Pending before this Court is a supplemental counterclaim (attached to Document # 24) and first amended supplemental counterclaim (filed October 10, 1991) filed by the defendant City of Houston (“the City”). The parties appeared before the Court on October 9, 1991, at 10:00 a.m. for a scheduled hearing on the counterclaim. Additionally, the Court granted leave for two nonparties to participate in the hearing: Clymer Wright, who filed a motion to intervene on behalf of himself and other voters supporting Citizens for Term Limitation, and the United States Department of Justice. The parties subsequently appeared before the Court on October 11, 1991, at 1:30 p.m. for a continuation of the aforementioned hearing. At that time, the Court additionally granted leave for non-party and mayoral candidate Sylvester Turner to participate in the hearing. The Court has considered the counterclaim, the submissions of the parties, the argument of counsel, the testimony in open court, and the applicable law.

Statement of Facts

In 1979 the City of Houston adopted the current system of nine councilmembers elected from single-member districts, five councilmembers elected at-large, and the mayor elected at-large (“9-5-1 plan # 1”). After the 1990 federal census data was published, the City Council of the City of Houston formally determined through Ordinance 91-282 enacted on February 27, 1991, that the population of the existing council districts was “materially imbalanced.” See Defendant’s Exhibit 5. In April 1991, the plaintiffs, Mexiean-Ameri-can and Hispanic residents of Houston and the Mexican American Bar Association of Houston, originally filed this cause of action challenging the “at-large” portion of the City’s scheme for electing members of the City Council. Plaintiffs brought the instant lawsuit pursuant to 42 U.S.C. §§ 1971, 1973, 1983, 1988 and the Fourteenth and Fifteenth Amendments to the United States Constitution. Plaintiffs sought a permanent injunction prohibiting the City from holding any future elections for City Council under the 9-5-1 plan # 1. See Document #3.

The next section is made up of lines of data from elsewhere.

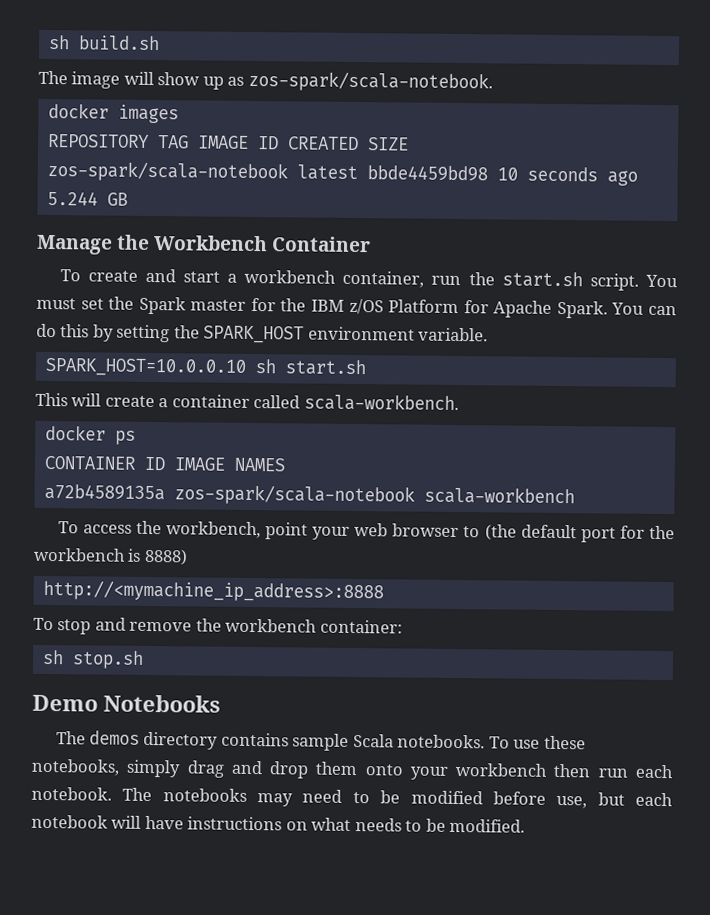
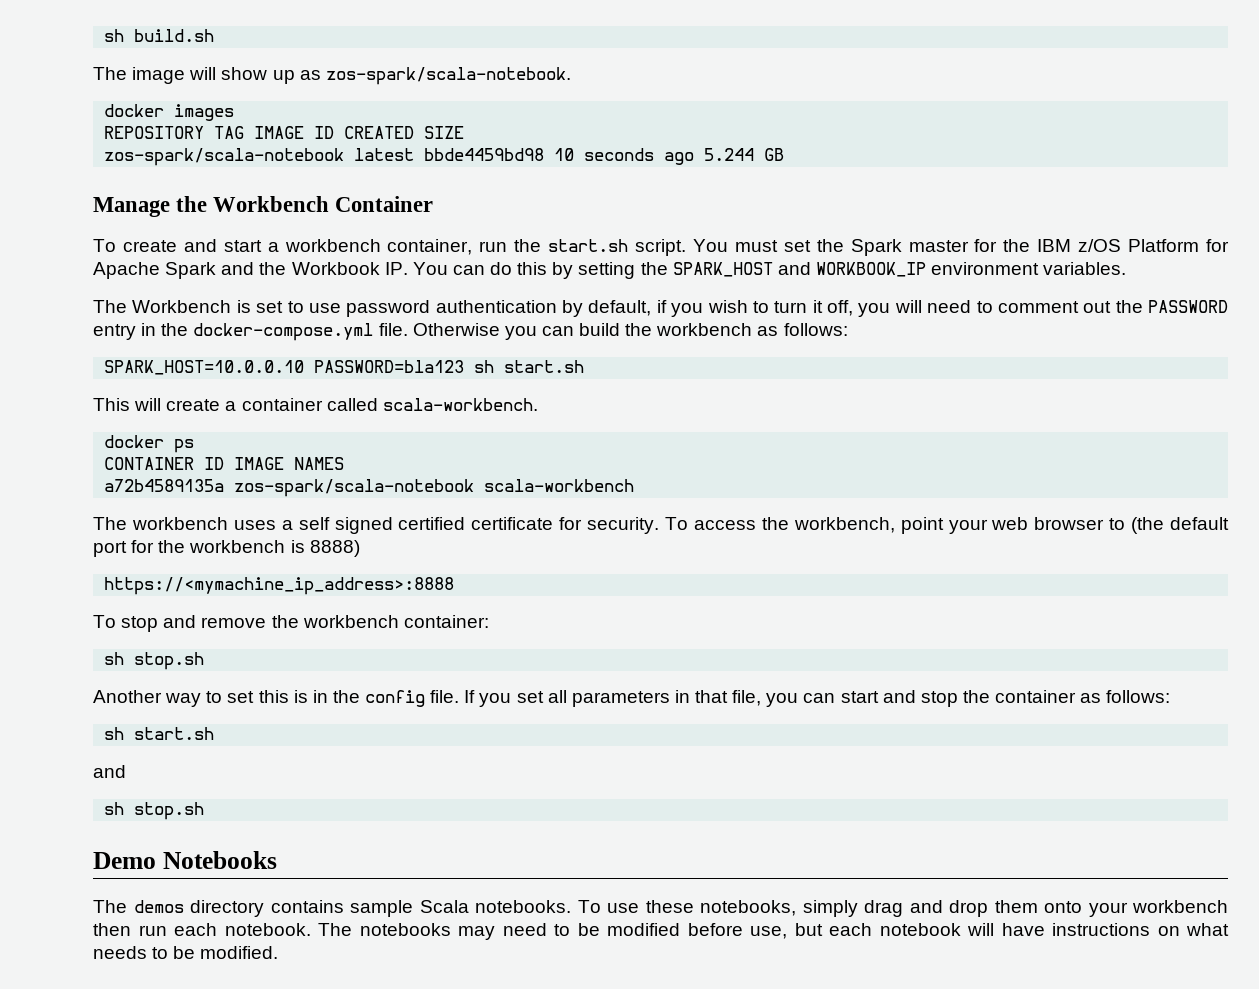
[556,300,608,319] Spark. -> [165,262,408,279] Spark and the Workbook IP.
[307,326,489,342] environment variable. -> [777,262,1127,277] [93,300,1228,317] [93,323,848,341] and WORKBOOK_IP environment variables. // The Workbench is set to use password authentication by default, if you wish to turn it off, you will need to comment out the PASSWORD entry in the docker-compose.yml file. Otherwise you can build the workbench as follows:
(246, 367) none -> [314,360,465,373] PASSWORD=bla123
(575, 495) none -> [93,517,660,534] The workbench uses a self signed certified certificate for security.
[42,579,384,603] http://<mymachine_ip_address>:8888 -> [104,577,455,595] https://<mymachine_ip_address>:8888
(144, 659) none -> [93,690,1171,707] [104,727,215,740] [93,765,126,778] [104,802,205,820] // Another way to set this is in the config file. If you set all parameters in that file, you can start and stop the container as follows: // sh start.sh // and // sh stop.sh

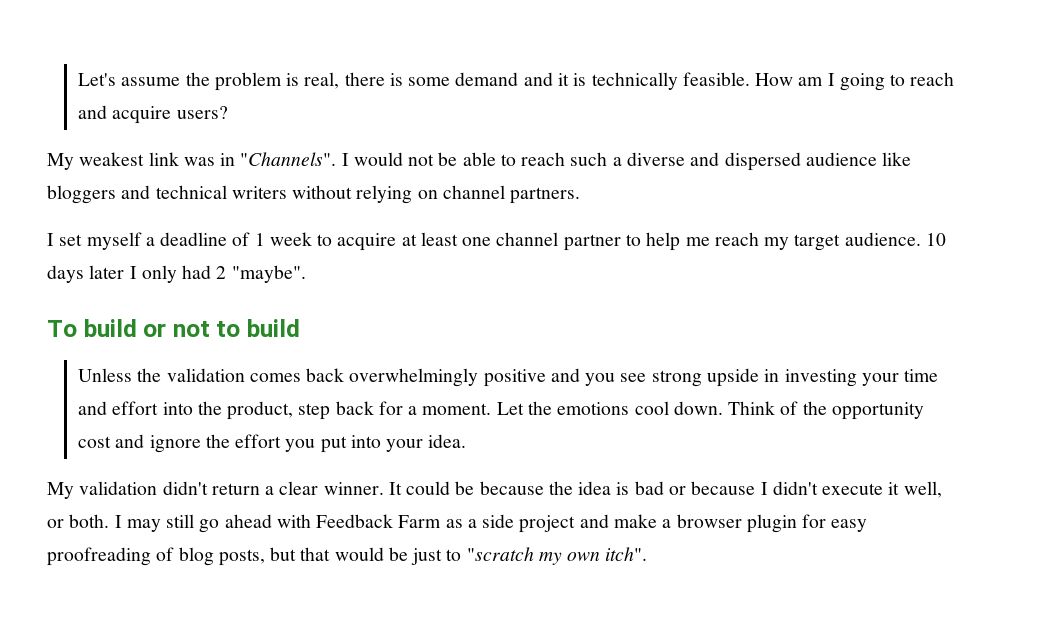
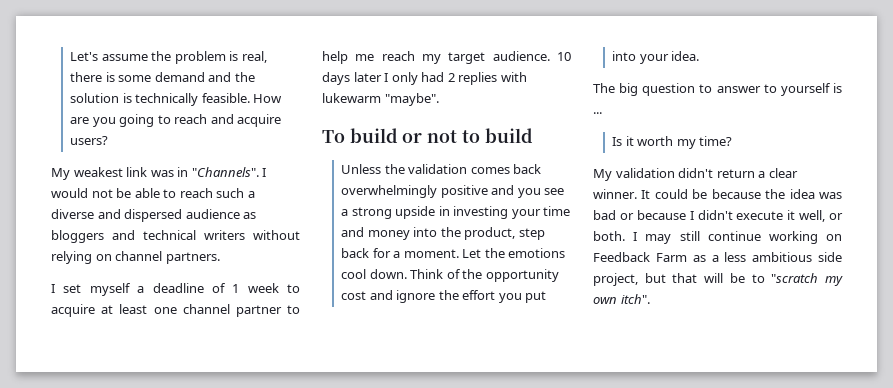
[557,73,569,86] it -> [234,72,255,82] [70,93,120,103] the solution
[798,73,835,86] am I -> [70,117,116,127] are you
[882,152,912,166] like -> [243,212,257,219] as
(227, 272) none -> [458,72,527,85] [322,93,381,103] replies with lukewarm
(647, 377) none -> [341,209,349,216] a
[112,401,159,415] effort -> [367,230,410,240] money
(467, 441) none -> [593,83,842,96] [593,112,602,114] [612,136,733,149] // The big question to answer to yourself is ... // Is it worth my time?
[616,482,630,495] is -> [819,192,842,199] was
[199,514,311,533] go ahead with -> [707,231,842,244] continue working on
[482,514,868,533] [47,547,443,566] side project and make a browser plugin for easy proofreading of blog posts, but that would be just -> [724,252,842,262] [593,273,745,286] less ambitious side project, but that will be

On June 5, 1991, the City Council adopted Ordinance 91-794, re-drawing the nine single-member districts to be of approximately equal population size. The Council alternatively proposed to change the City Council’s structure to a council of 16 members elected from single-member districts, 6 members elected at-large, and a mayor elected at-large (“the 16-6-1 plan”). The City submitted both the new, proposed 9-5-1 plan (“9-5-1 plan # 2”) and the 16-6-1 plan to the United States Attorney General for preclearance pursuant to the Voting Rights Act § 5. 42 U.S.C. § 1973c (1965). The Attorney General’s review of the 16 — 6— 1 plan, however, was contingent upon voter approval of this plan pursuant to Texas state law. On August 10, 1991, the voters of the City of Houston rejected the 16-6-1 plan. Thus, the Attorney General reviewed only 9-5-1 plan # 2. On August 21, 1991, the Attorney General made a written request for additional information regarding 9-5-1 plan #2. The City began responding to the request on August 29, 1991, and the submission was complete by September 27, 1991.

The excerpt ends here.